Après de longues minutes durant lesquelles mon esprit essayait, par tous les moyens, de me faire divaguer (je n’avais jamais eu autant envie de ranger ma chambre), je luttai contre moi-même et attrapai mon téléphone. J’étais surprise par la manière dont mes doigts composaient instinctivement son numéro. Allô ? Anna ? C’est toi ?

Elle paraissait affolée, perplexe mais à l'intonation de sa voix, je pouvais parier qu’elle souriait.

  • Oui, c’est moi Maman.
  • Pourquoi tu as mis autant de temps à me répondre? s’exclama-t-elle.
  • J’étais occupée Maman, tu sais entre les cours à l’université et mon job dans cette boutique de fringues...
  • Ne me mens pas, Louise m’a dit que tu t’étais faite virée.

Merde ! Elle ne pouvait jamais se taire ? C’était un boulot nul de toute façon, je passais mon temps à plier des pantalons et à conseiller des femmes qui voulaient uniquement qu’on leur dise qu’elles étaient magnifiques.

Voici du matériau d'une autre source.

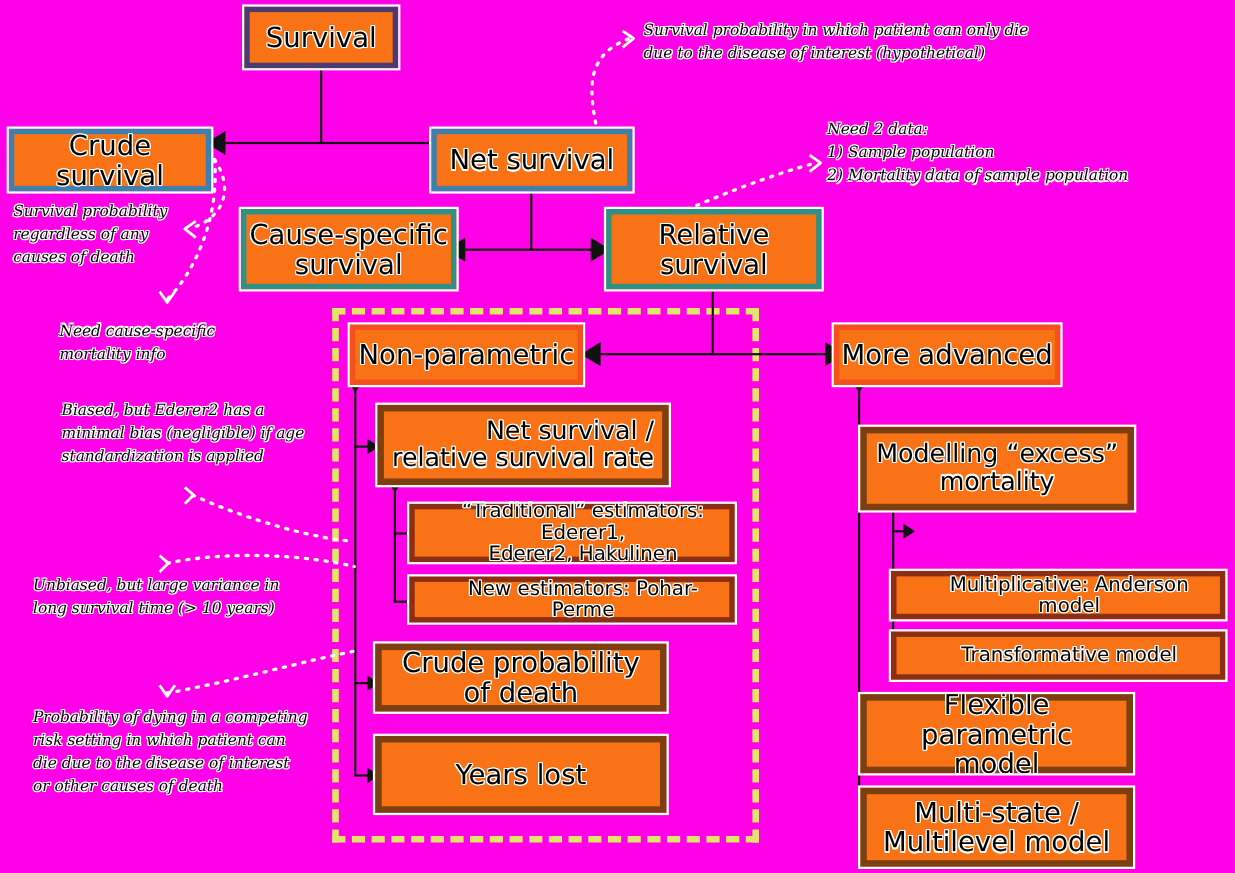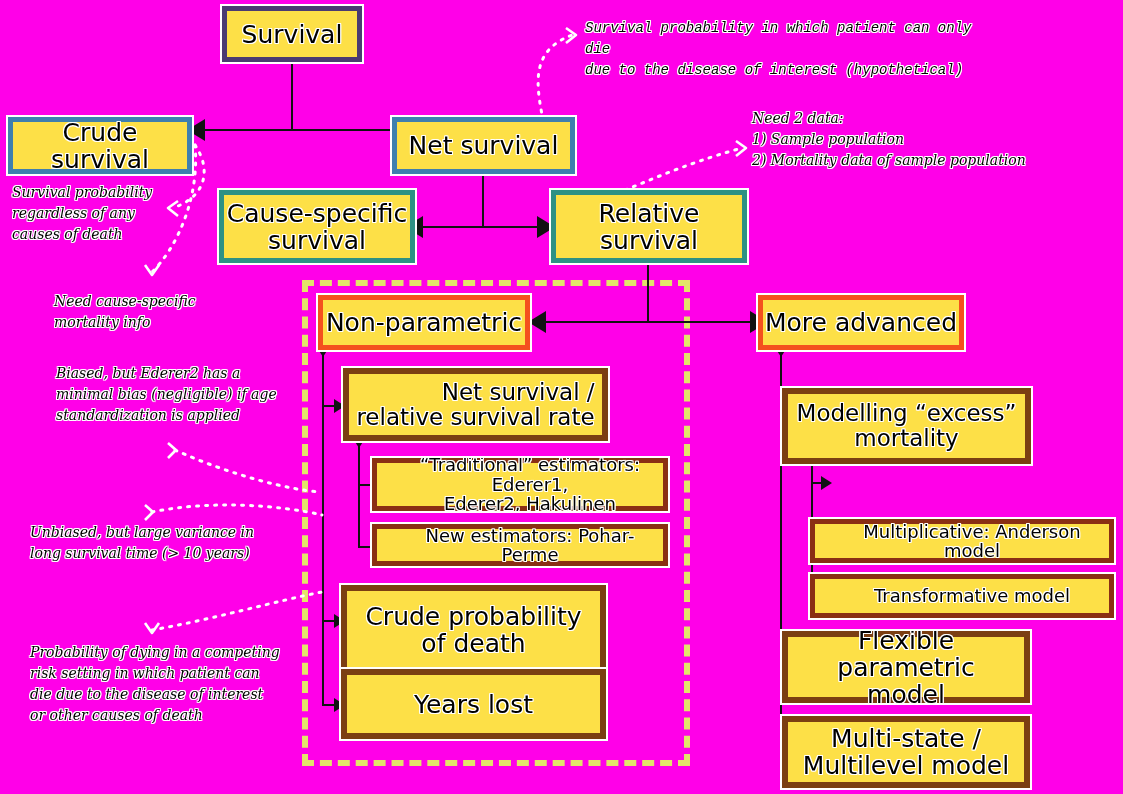"Survival" .box { background: #fde047 -> #f97316 }
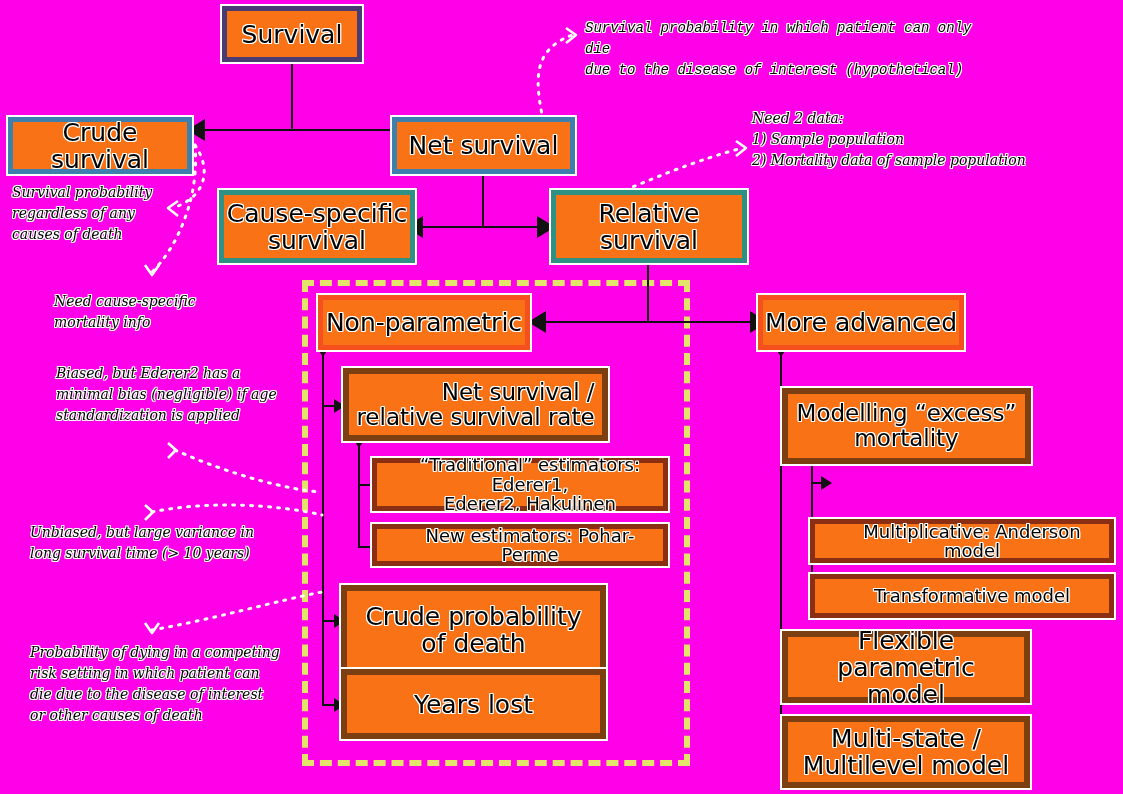"Survival probability in which patient" div.note { font-family: Liberation Mono, monospace -> none }
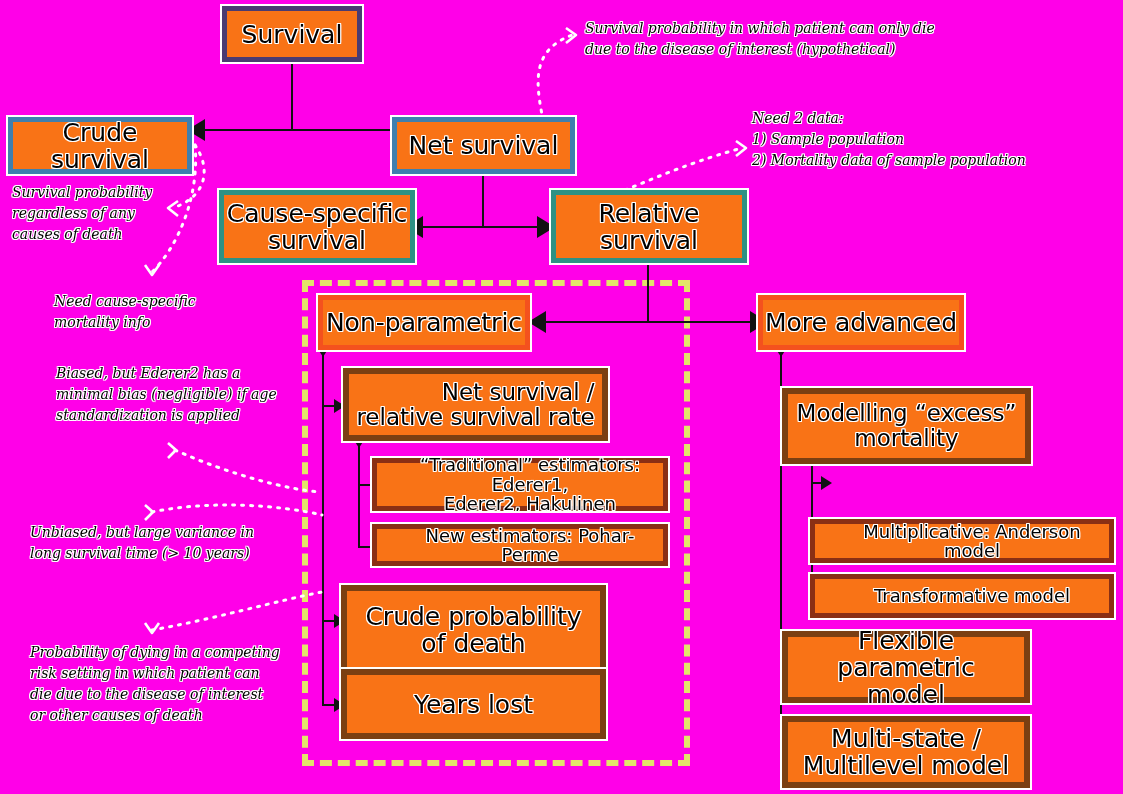"Crude probability" div.box { height: 90px -> 62px }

  • Oui, mais je retrouverai quelque chose très vite, ne t’inquiètes pas ! Avant qu’elle ne m’assène d’une autre info inutile, je pris la parole. Pourquoi est-ce que tu m’as appelée autant de fois ?
  • Je voulais prendre des nouvelles de ma petite fille, savoir comment se passent les cours et si avec les garç..
  • Ne me prend pas pour une imbécile s’il te plaît, je la coupai un brin agacée qu’elle ne fasse pas preuve d’honnêteté. On sait toutes les deux que si c’était seulement prendre de mes nouvelles que tu cherchais à faire, tu te serais contentée de ce que te dit Louise. Alors je répète une dernière fois : pourquoi est-ce que tu m’as appelé tant de fois?
  • D’accord. Ne t’énerve pas, ok? elle marqua une pause, beaucoup trop longue à mon goût. Il est à l’hôpital chérie..

Mon sang ne fit qu’un tour. Elle n’avait pas besoin de prononcer son prénom pour que je sache exactement de qui elle parlait. Mon corps entier le savait et il réagit t instantanément : le rythme de mon coeur s’accéléra, mes mains devinrent humides, ma respiration était saccadée. Le pire que je pouvais attendre de cette conversation arrivait : c’était un problème qu’elle m’annonçait, un problème le concernant, lui. Doucement, en me tenant au bord de ma table de chevet pour être sûre de pas tomber, je tentai de retrouver mes esprits. Elle ne parlait plus à l’autre bout du fil : ma mère savait qu’il me fallait du temps avant de pouvoir retrouver la parole.

  • Comment est-ce arrivé? finis-je par dire, non sans peine, au bout de quelques minutes.
  • Il y a eu une bagarre. Un autre détenu le provoquait sans arrêt depuis quelques mois. Cette petite brute avait découvert… toute l’histoire. Ne me demande pas comment, je ne sais pas. Toujours est-il qu’il n’arrêtait pas de l’embêter avec ça, il parlait de…de toi… sans cesse. Il y a deux jours, ton frère ne l’a plus supporté. Il l'a cogné jusqu’au sang et évidemment, l’autre a répliqué. Il a deux côtes cassées et une petite commission cérébrale mais il va s’en sortir, ne t’inquiète pas.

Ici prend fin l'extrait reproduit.